Page 2435 - Week 09 - Tuesday, 7 August 1990

Next page . . . . Previous page . . . . Contents . . . . Debates(HTML) . . . . PDF . . . .


MR ACTING SPEAKER: I think we are probably just sitting around and chatting, Chief Minister.

MR KAINE: I seek a ruling from you.

MR ACTING SPEAKER: I will now make a ruling and let us get back to it. The ruling is that the motion is completely in order and accordingly, if the Assembly wishes to debate the motion, let us get on with the debate. I rule the motion in order.

MR KAINE: I am attempting to debate it but what I am discovering is that I am carrying on a conversation with eight people.

Mr Wood: You said, "Let me ask a question".

MR KAINE: Yes, but I wanted a response from you, Mr Acting Speaker, not from Mr Wood or Mr Moore and everybody else sitting over there.

MR ACTING SPEAKER: The motion is in order; let us get on with the debate.

MR KAINE: I am not complaining about you, Bill; I am just complaining about the other seven.

It is a very interesting question as to whether or not leave is required in this case. Perhaps rather than asking where is the Speaker and by what authority is he someplace else, the question that you ought to be asking is whether he needs the authority or the approval of leave by this Assembly to be where he is. I would very much question whether leave is required in the first place. I would submit that what the Deputy Leader of the Government has done is to seek to rectify what the Opposition saw as an omission in order to satisfy its members in a formal way. However, instead of them acceding to the request and accepting the fact that the Speaker is absent legitimately and in a pro forma way endorsing his absence, we find ourselves in this curious debate about whether we will give him leave to be absent. I doubt that it is precedented that any member of any legislature in Australia, having sought leave to be absent for whatever reason, has ever been refused it.
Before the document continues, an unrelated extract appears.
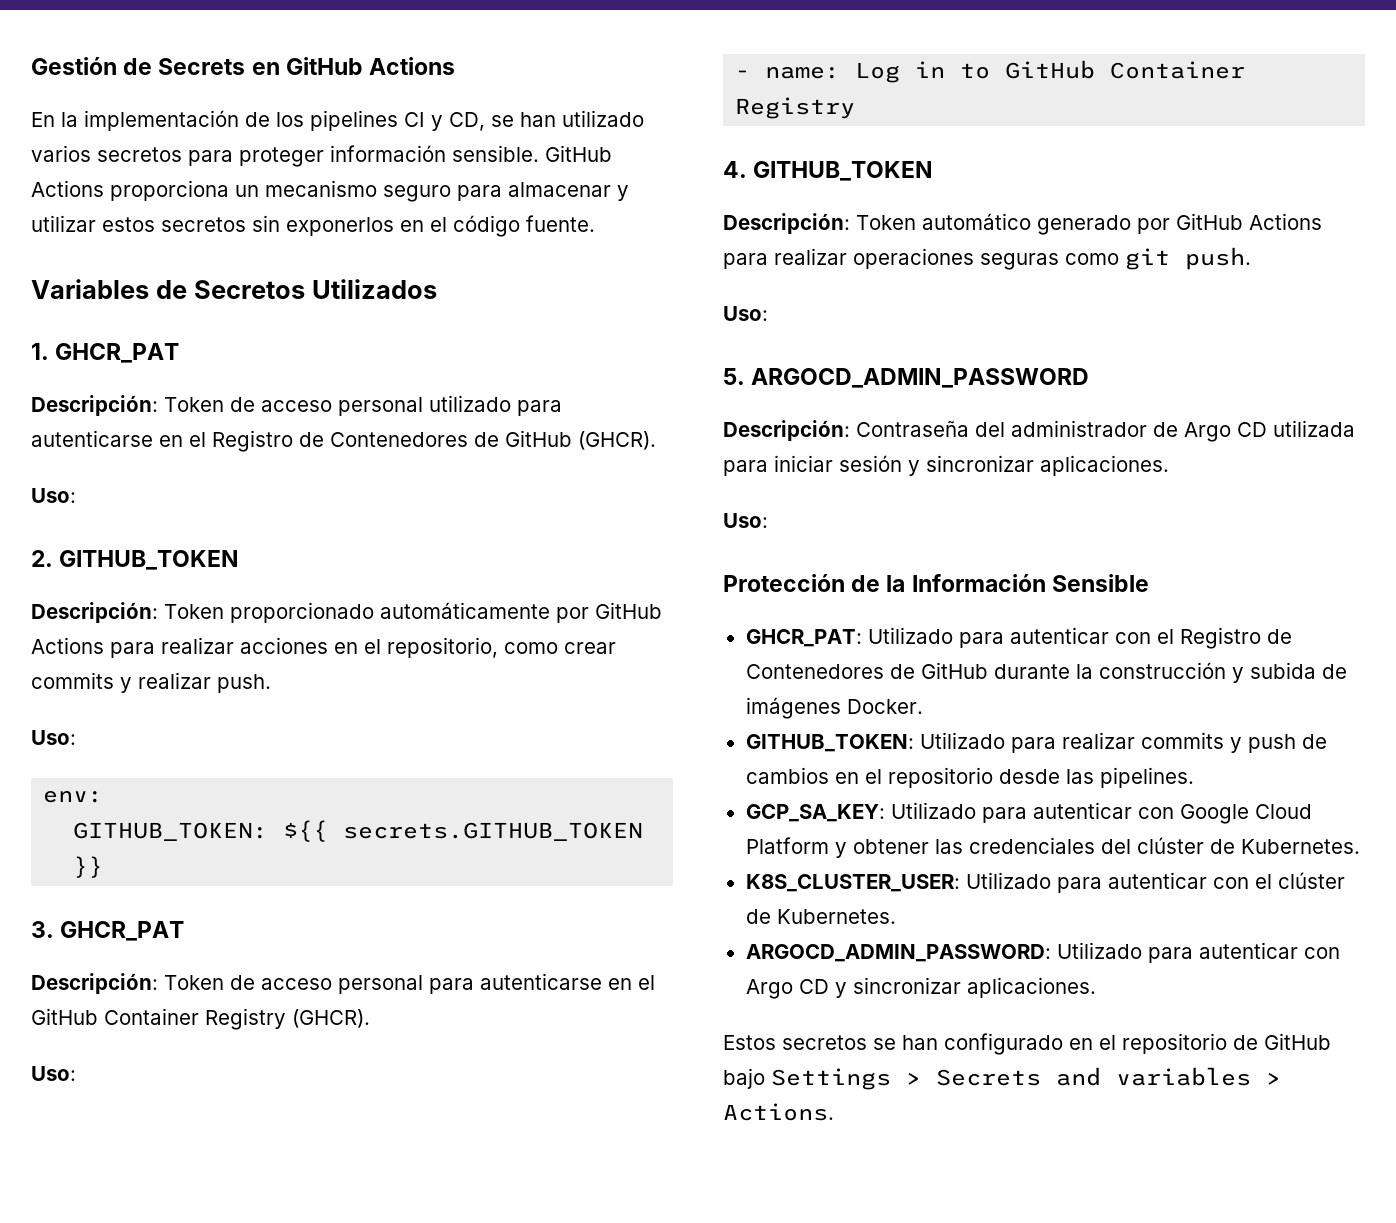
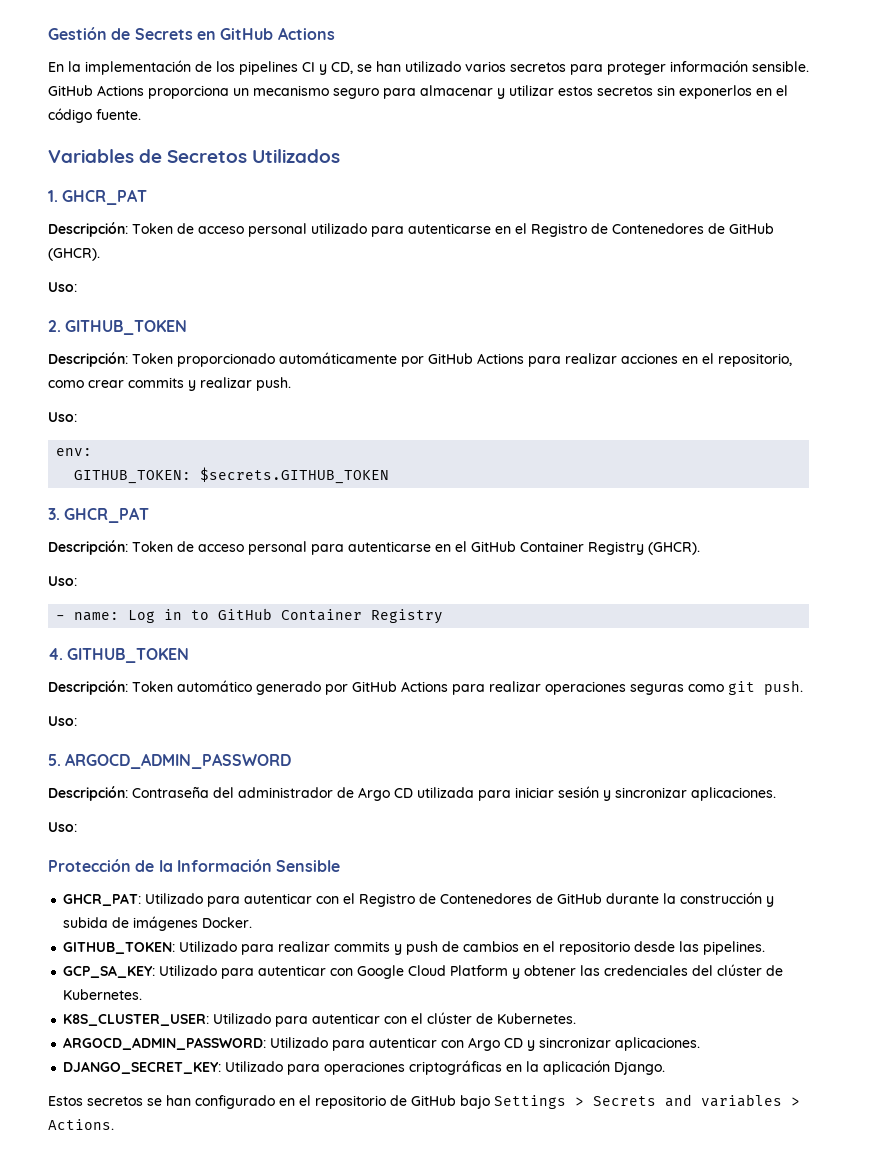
- GITHUB_TOKEN: ${{ secrets.GITHUB_TOKEN }}
+ GITHUB_TOKEN: $secrets.GITHUB_TOKEN
+ DJANGO_SECRET_KEY: Utilizado para operaciones criptográficas en la aplicación Django.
What are we engaging in this debate for? Are we, I presume, trying to make some sort of political point again? It is not a question of whether the Speaker ought to be absent or whether he is entitled to be absent or whether members of the Assembly knew of his intention because it had been discussed in the procedures committee. That all seems to have been set aside. Now we are on this chase to nail somebody to the wall. In this case it happens to be the Speaker. I find it rather bizarre that we are debating this matter at all. I would have thought that if a member sought leave to be absent, the Assembly would automatically


Next page . . . . Previous page . . . . Contents . . . . Debates(HTML) . . . . PDF . . . .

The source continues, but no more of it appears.